What Is Even Inside an IMU?

IMU stands for Inertial Measurement Unit. It is a little chip, smaller than your fingernail, and it lives on basically every drone, every phone, and every VR headset. Inside it there are really just two sensors that matter for us.

The gyroscope measures how fast the drone is rotating, in radians per second, around each of its own body axes. Roll rate, pitch rate, yaw rate. In my simulator’s state these are the three numbers wx, wy, wz from last post.

The accelerometer measures acceleration, in meters per second squared, along each of the drone’s body axes. How hard, and in what direction, the drone is being shoved.

Both of these measure things in the body frame, the frame glued to the drone, like we talked about in this post. The gyro cannot feel “north”, it can only feel “I am rotating about my own nose-axis”. That detail matters more than it sounds, and the accelerometer is about to prove it in the weirdest way.

The Weird Part: A Still Drone Feels Gravity Pushing Up

Here is a question thats wiered to understand , like question itself feels senseless tbh.

The drone is sitting perfectly still on the ground. Not moving, not tilting, nothing. What does its accelerometer read?

Your common sense says zero, right? It is not accelerating, so acceleration is zero. Makes sense.

Wrong. It reads about 9.81 m/s², pointing straight up. A full $g$ of acceleration, upward, while sitting completely still. but why?

Ok so here is the trick, and once it clicks you never forget it. An accelerometer does not measure “am I speeding up”. It measures something physicists call proper acceleration, but I find it way easier to think of it as “what is physically pushing on me right now”.

Think about standing in an elevator :

  • Elevator still, or moving at constant speed : you feel your normal weight.
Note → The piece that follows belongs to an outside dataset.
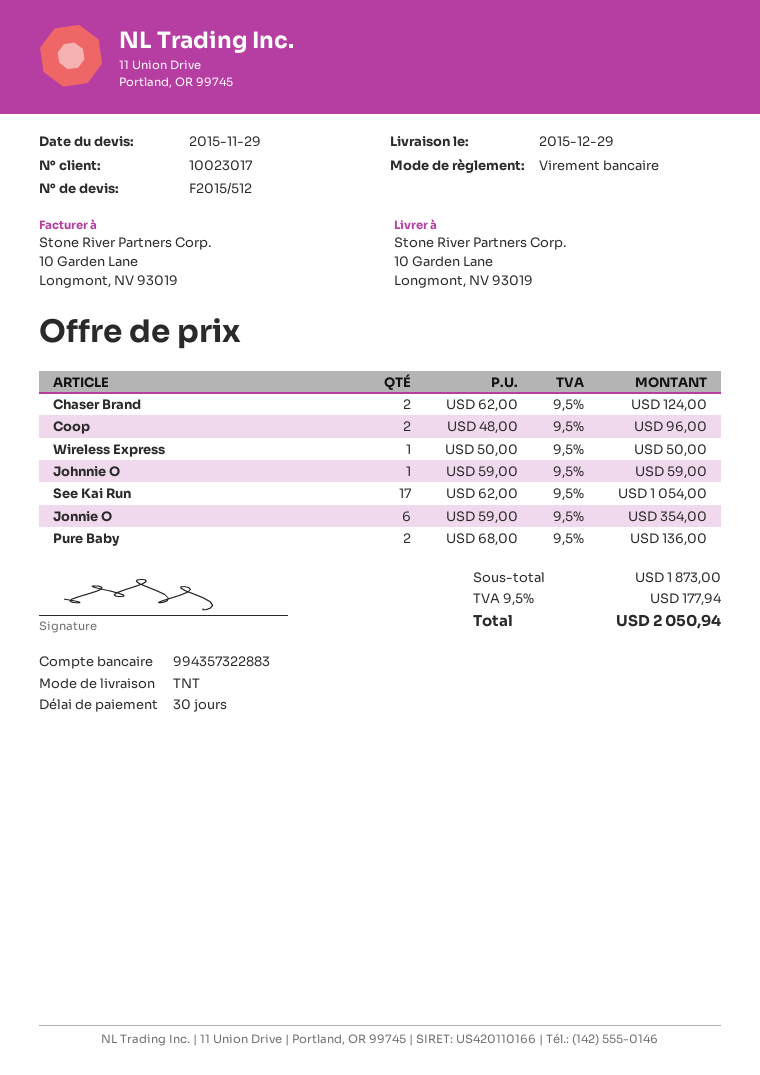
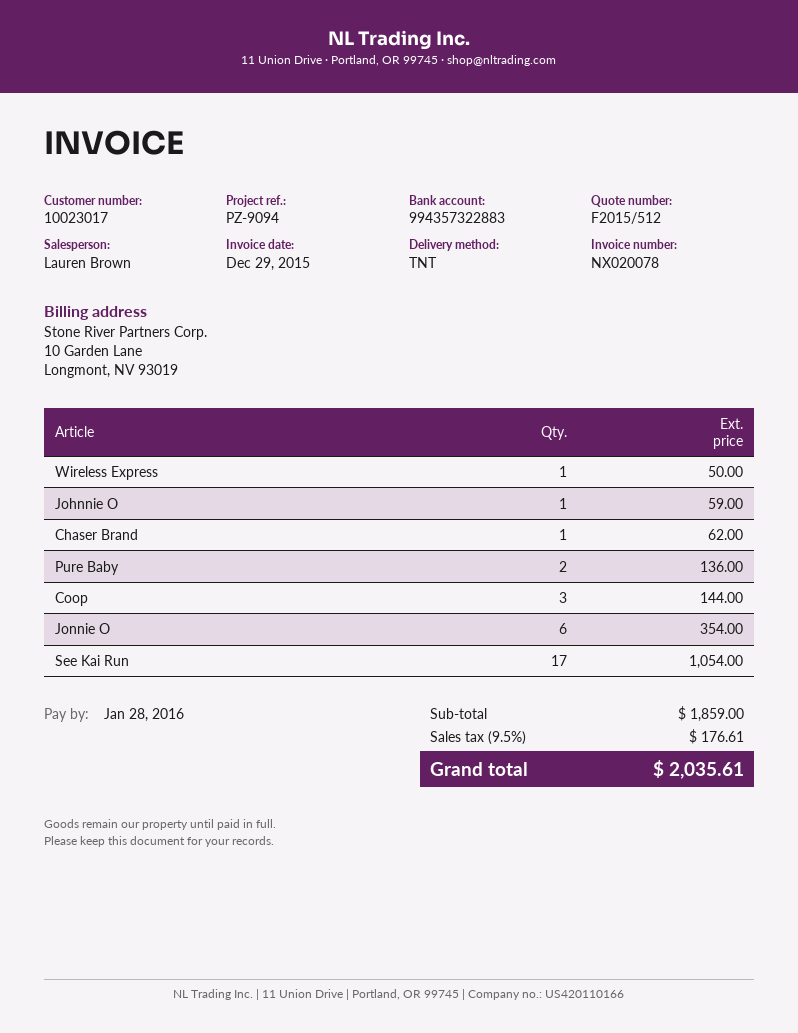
Chaser Brand: 2 for 124.00 -> 1 for 62.00
Coop: 2 for 96.00 -> 3 for 144.00
subtotal: 1873.00 -> 1859.00
tax: 9.5% = 177.94 -> 9.5% = 176.61
total: 2050.94 -> 2035.61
The floor is pushing up on your feet with enough force to hold you against gravity.
  • Elevator shoots up : you feel heavier, your knees bend a little. The floor is pushing harder , its like You feel the gravity.
  • Elevator drops (the stomach-lurch moment) : you feel lighter. The floor pushes less.
  • The cable snaps and you are in free fall : you feel weightless. Nothing is pushing on you at all ( and die so u eventully feel nothing lol ).

Now notice the punchline. You feel weightless during free fall, the one moment you are actually accelerating the most (straight down at $g$). And you feel your full weight when you are sitting completely still. An accelerometer feels the exact same thing you do. It does not report how the ground sees you move, it reports the force holding it up.

So a drone resting on the ground has the ground pushing up on it at $g$ to stop it falling, and the accelerometer faithfully reports that upward push : $+9.81$ on the body z axis. A drone in free fall would read zero on all axes, even though it is plummeting. Backwards from your intuition, completely correct.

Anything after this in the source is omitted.